Results: Lung tissue samples demonstrated that animals treated with iNO300 had statistically lower bacterial loads in both lungs compared to the control group (2.3±1.0 vs. 4.4±0.6 Log10 CFU/g, p-value=0.045). In the iNO group there was no difference between the treated and non-treated lungs (2.3±1.0 vs 2.3±1.4 Log10 CFU/g, p-value=0.98).

Compared to controls, iNO300-treated swine showed less severe signs of acute bronchopneumonia (0.59±0.91, vs 1.91±0.72, p-value <0.001), interstitial inflammation (0.54±0.63 vs 1.19±0.69, p-value <0.001) and airway inflammation (0.67±0.7 vs 1.46±0.69, p-value <0.001) in both lungs. In the iNO group there was no difference in acute bronchopneumonia (p-value=0.71) or interstitial inflammation (p-value=0.76) between treated and non-treated lungs.

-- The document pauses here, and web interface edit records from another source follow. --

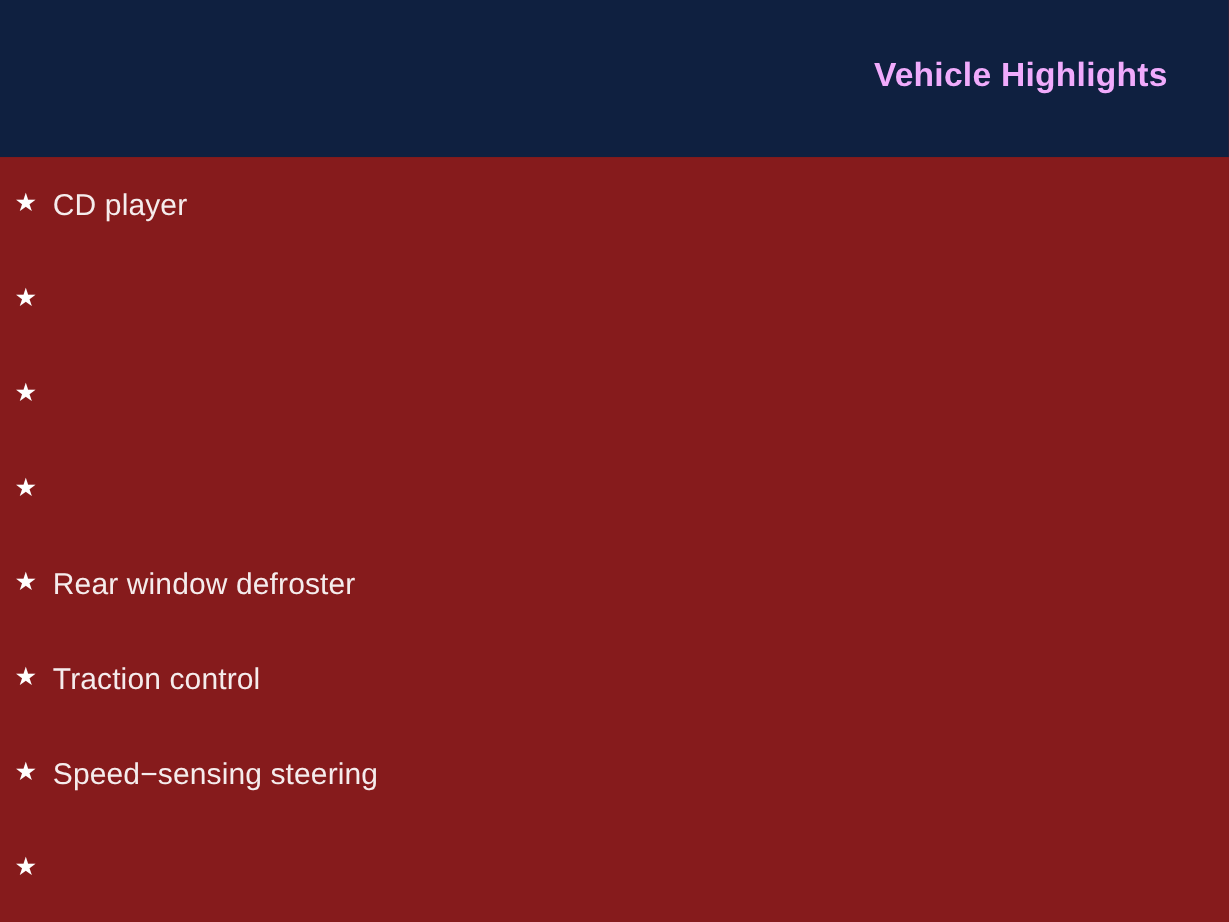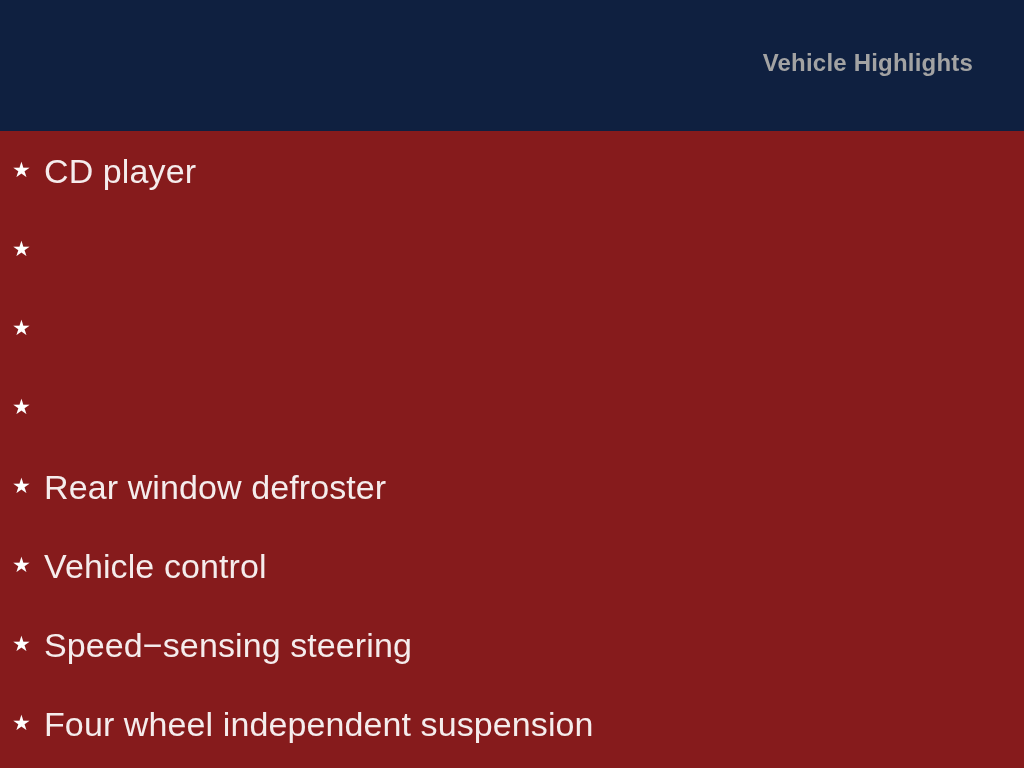--- a/index.html
+++ b/index.html
@@ -29,24 +29,24 @@
     width: 1024px;
     height: 131px;
     background: #0f2040;
     box-sizing: border-box;
   }
   #header-title {
     position: absolute;
     right: 51px;
     top: 47px;
     margin: 0;
-    font-size: 24px;
+    font-size: 28px;
     font-weight: bold;
     letter-spacing: 0.2px;
-    color: #a3a3a3;
+    color: #f0abfc;
     line-height: 32px;
     text-align: right;
     white-space: nowrap;
   }
   
   #body {
     position: absolute;
     left: 0;
     top: 131px;
     width: 1024px;
@@ -76,21 +76,21 @@
     width: 32px;
     font-size: 21px;
     line-height: 1;
     color: #ffffff;
     text-align: left;
     display: inline-block;
     transform: translateY(-1px);
   }
   .item-label {
     flex: 0 1 auto;
-    font-size: 34px;
+    font-size: 25px;
     line-height: 36px;
     color: #f5ecec;
     letter-spacing: 0.1px;
     white-space: nowrap;
   }
 </style>
 </head>
 <body>
 
 <div id="slide">
@@ -119,29 +119,28 @@
         <span class="bullet-star">★</span>
       </li>
 
       <li>
         <span class="bullet-star">★</span>
         <span class="item-label">Rear window defroster</span>
       </li>
 
       <li>
         <span class="bullet-star">★</span>
-        <span class="item-label">Vehicle control</span>
+        <span class="item-label">Traction control</span>
       </li>
 
       <li>
         <span class="bullet-star">★</span>
         <span class="item-label">Speed−sensing steering</span>
       </li>
 
       <li>
         <span class="bullet-star">★</span>
-        <span class="item-label">Four wheel independent suspension</span>
       </li>
 
     </ul>
   </div>
 
 </div>
 
 </body></html>

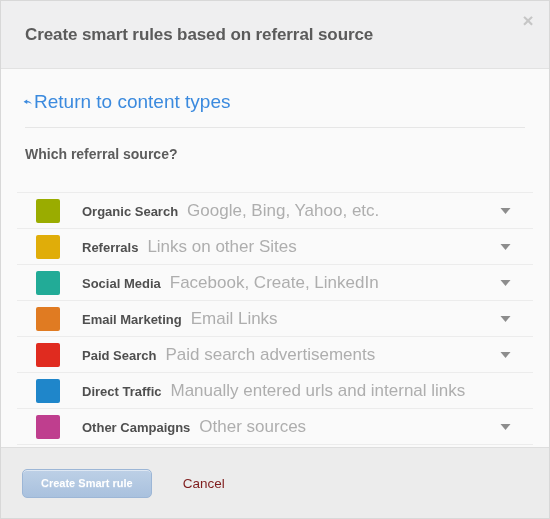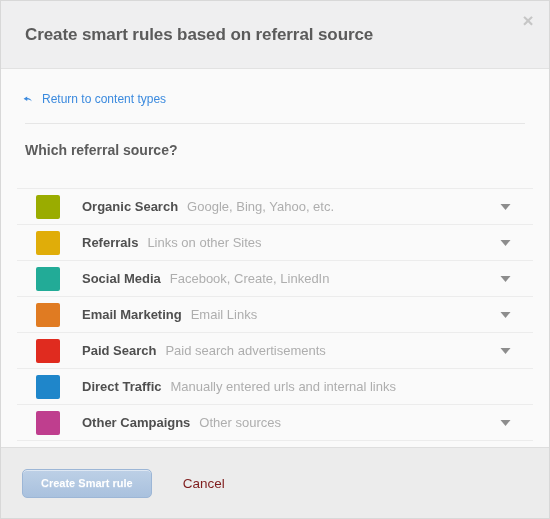--- a/index.html
+++ b/index.html
@@ -74,23 +74,23 @@
     padding: 0;
     overflow: hidden;
   }
 
   .back-link-wrap {
     padding: 22px 24px 14px 21px;
   }
   .back-link {
     display: inline-flex;
     align-items: center;
-    gap: 8px;
+    gap: 0;
     color: #3b8ade;
-    font-size: 12px;
+    font-size: 19px;
     text-decoration: none;
     cursor: pointer;
   }
   .back-arrow {
     display: inline-block;
     width: 12px;
     height: 12px;
     flex: 0 0 12px;
     position: relative;
     top: 1px;
@@ -140,21 +140,21 @@
     margin-left: 22px;
     white-space: nowrap;
     overflow: hidden;
   }
   .row-name {
     font-size: 13px;
     font-weight: bold;
     color: #4f4f4f;
   }
   .row-desc {
-    font-size: 13px;
+    font-size: 17px;
     color: #aeaeae;
     margin-left: 9px;
   }
   .chevron {
     position: absolute;
     right: 22px;
     top: 50%;
     transform: translateY(-50%);
     width: 11px;
     height: 7px;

Baseline MetHb levels were measured (1.73±1.02%), and levels peaked 30 minutes (3.67±1.82%) during iNO treatments but returned to baseline within 30 minutes post-treatment (1.13±0.76%). Mean arterial pressure (p-value=0.97) and PaO2/FiO2 (p-value=0.22) remained stable during treatments

Conclusion: In a swine model of P. aeruginosa pneumonia, iNO300 delivered to only one lung reduces bacterial load and lung tissue inflammation in both treated and untreated lungs, suggesting antimicrobial mechanisms beyond direct contact. The transient rise in MetHb levels and stable hemodynamic parameters indicate iNO300 does not adversely affect cardiovascular health.